Besser als am Samstag können die Theaterleute kaum zeigen, warum Chemnitz eine leistungsfähige Oper braucht und von ihr profitiert. Und warum sie Freude macht.
Das Stück: Die Chemnitzer Theater haben wieder mal eine Oper ausgegraben, über die die gesamte Fachwelt sprechen wird. Wie damals beim „Weg der Verheißung“, bei der „Rose aus dem Liebesgarten“, bei „Il templario“, bei „Die Heimkehr des Verbannten“, um nur einige zu nennen. Deutschlandradio Kultur bestreitet zwei volle Abende im März zur besten Sendezeit mit der Musik aus dem Chemnitzer Opernhaus. Tausende werden zuhören. Wenn am 31. Mai „Vasco de Gama“ im Rahmen der Wagner-Tage aufgeführt wird, wird wohl die Hälfte des Publikums aus Opernfans aus ganz Deutschland und dem Ausland bestehen Sie kommen nach Chemnitz, weil sie wissen, dass dort Herausragendes zu sehen und zu hören ist. Werbung für Chemnitz at its best. Aber auch die Chemnitzer und die Menschen der ganzen Region erleben, was sie in Leipzig oder Dresden nicht erleben können: ein bezahlbares, sonst wo noch nie gespieltes Highlight der Opern-Literatur, das auch noch Ohren und Augen begeistert.

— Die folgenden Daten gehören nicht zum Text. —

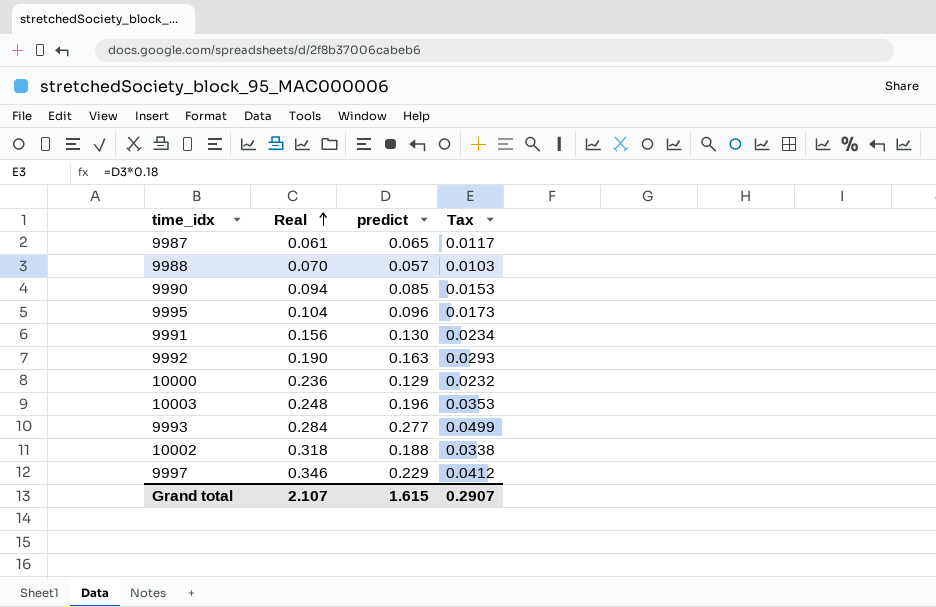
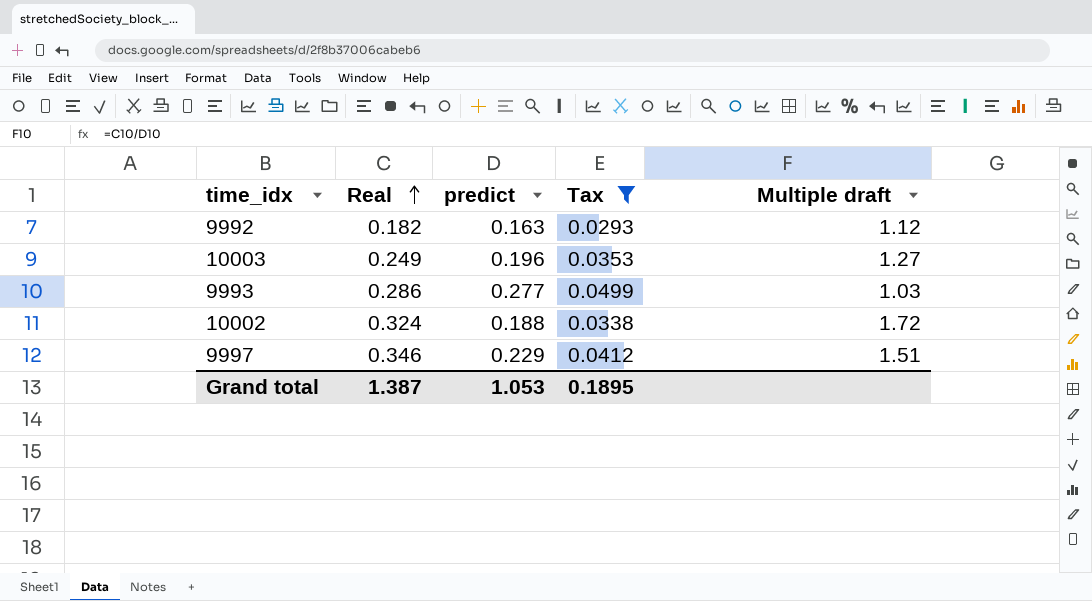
filter: none -> Tax >= 0.0293
column Multiple draft | formula: none -> [Real] / [predict]
9992 | Real: 0.190 -> 0.182
10003 | Real: 0.248 -> 0.249
9993 | Real: 0.284 -> 0.286
10002 | Real: 0.318 -> 0.324
Grand total | Real: 2.107 -> 1.387
Grand total | predict: 1.615 -> 1.053
Grand total | Tax: 0.2907 -> 0.1895

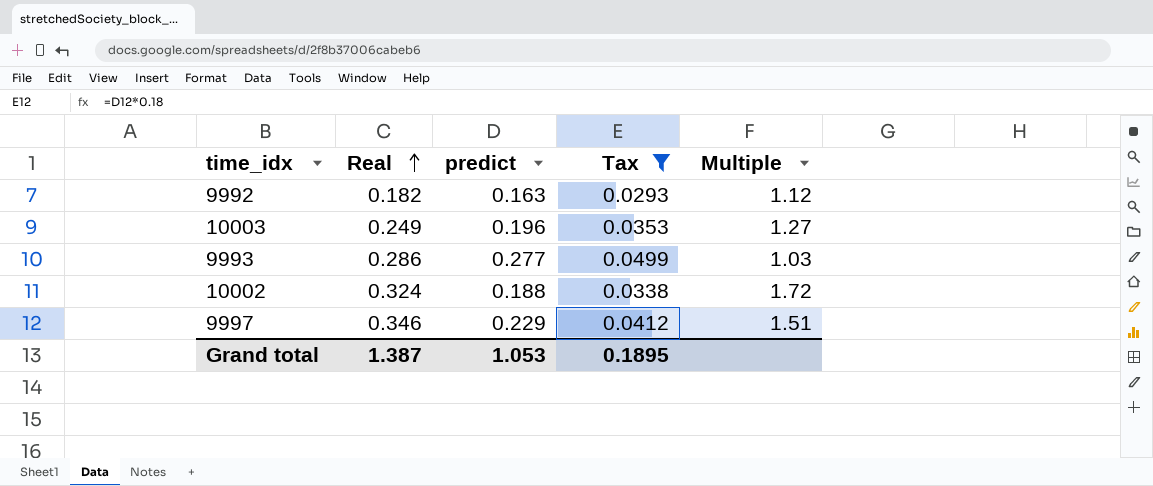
column name: Multiple draft -> Multiple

Die Rarität: Mit „Love and other Demons“ haben die Chemnitzer bewiesen, dass moderne, zeitgenössische Musik in der „Stadt der Moderne“ jeden Abend für ein volles Haus sorgt. Meyerbeers Musik ist von vornherein für jeden Hörer eingängig. Er wird an Mozart erinnert (die Aufnahmezeremonie in der „Zauberflöte“ bei der brahmanische Hochzeitszermonie), an Verdi (Triumphmarsch), an Donizetti (Wahnsinnsarie), an Wagner (Matrosenchor) und viele andere quer durch den kompositorischen Notengarten. Meyerbeer, geboren in Mozarts Sterbejahr 1791, war der Lieblingskomponist seiner Zeit, in Frankreich, in Deutschland, in Europa. Wagner mochte ihn nicht, war neidisch auf ihn. Vielleicht hat er gespürt, dass seine „deutsche“ Musik den Leuten schwerer auf’s Gemüt schlug. Vier Stunden „europäischer“ Meyerbeer sind dagegen die reinste Erholung. Wagner diffamierte den Juden Meyerbeer. Die Nazis verboten ihn. Desto erfreulicher, dass GMD Frank Beermann und Intendant Bernhard Helmich die Rarität des einst Berühmten wieder für uns hörbar machen. Meyerbeer hatte die Aufführung der Oper nicht mehr erlebt. Hätte er, hätte sie wahrscheinlich ganz ähnlich geklungen wie am Samstag in Chemnitz – und nicht wie die verstümmelte Version des Belgiers Fétis, die heute als Schlankversion mit dem Titel „Die Afrikanerin“ ab und an noch aufgeführt wird. Die Chemnitzer Oper füllt mit dem neuen, alten Meyerbeer nicht nur den Saal (und schreibt damit den Ihr-müsst-machen-was-den-Leuten-gefällt-Populisten unter den Entscheidern ins Stammbuch, dass sie keine Ahnung haben), sondern erfüllt auch höchste musikwissenschaftliche Ansprüche.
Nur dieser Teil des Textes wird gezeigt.